WHAT YOU ARE ASKED TO DO
The text of every record, exactly as given and with no pictures, should be your output.

Itemized modification records

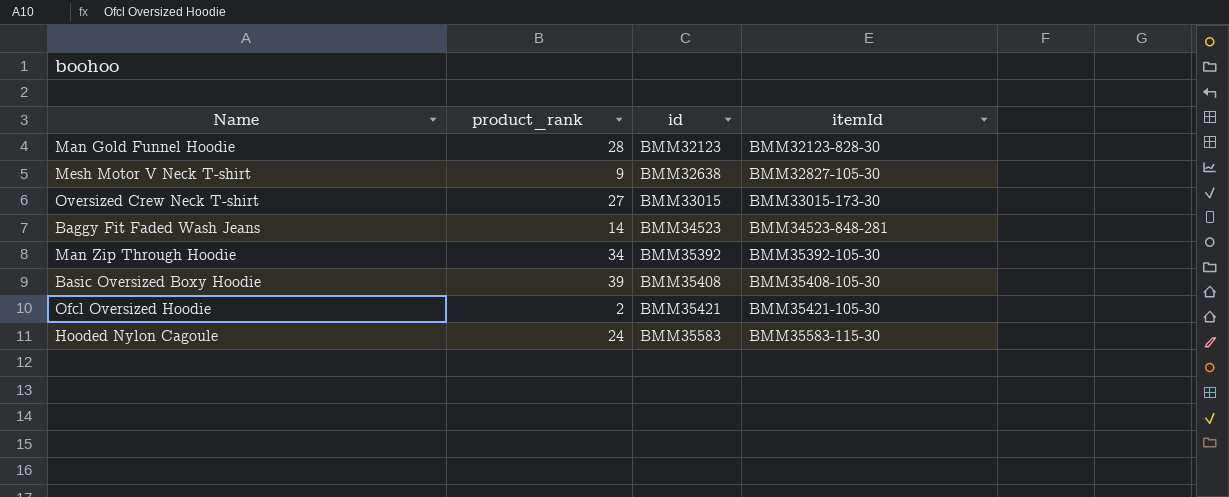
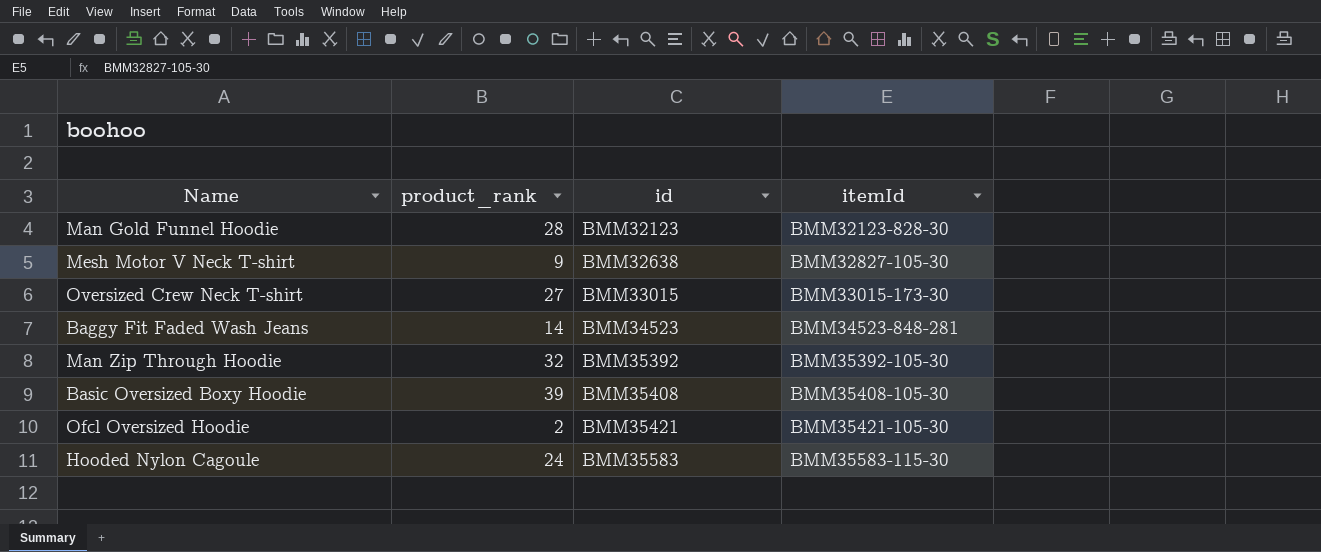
Man Zip Through Hoodie | product_rank: 34 -> 32

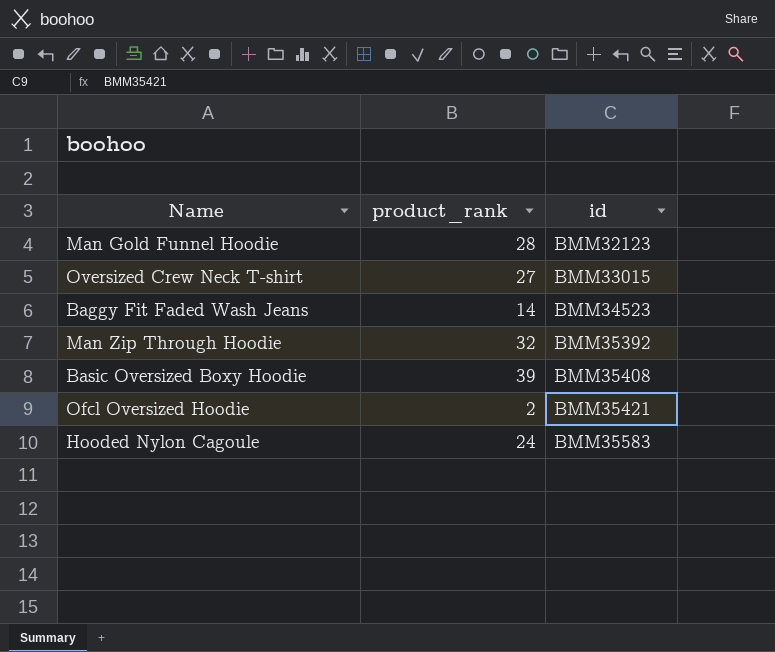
column itemId | position: 4 -> none
row Mesh Motor V Neck T-shirt: 9 | BMM32638 | BMM32827-105-30 -> none

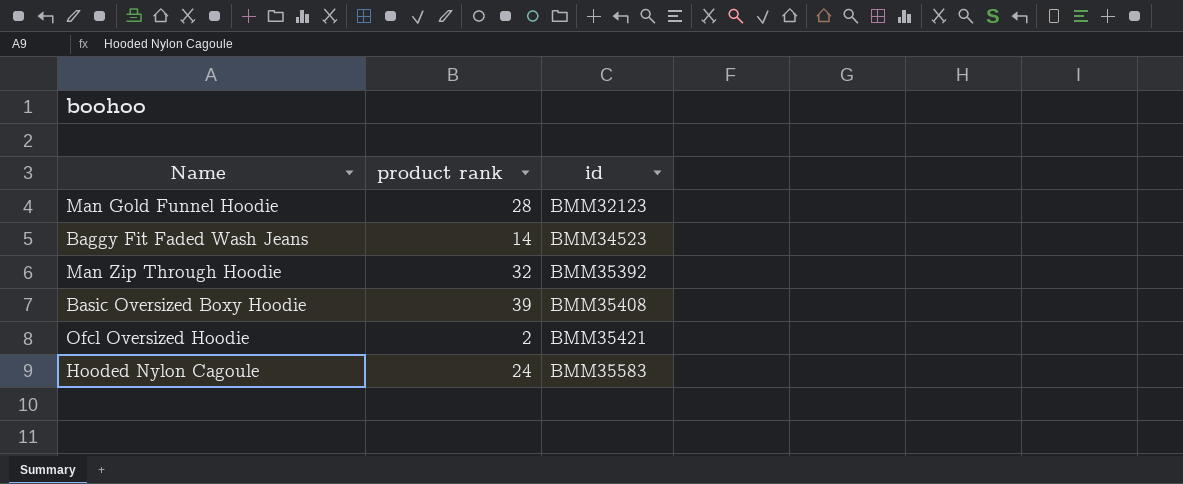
column name: product_rank -> product rank
row Oversized Crew Neck T-shirt: 27 | BMM33015 -> none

YOUR SOLUTION
Man Zip Through Hoodie | product_rank: 34 -> 32

column itemId | position: 4 -> none
row Mesh Motor V Neck T-shirt: 9 | BMM32638 | BMM32827-105-30 -> none

column name: product_rank -> product rank
row Oversized Crew Neck T-shirt: 27 | BMM33015 -> none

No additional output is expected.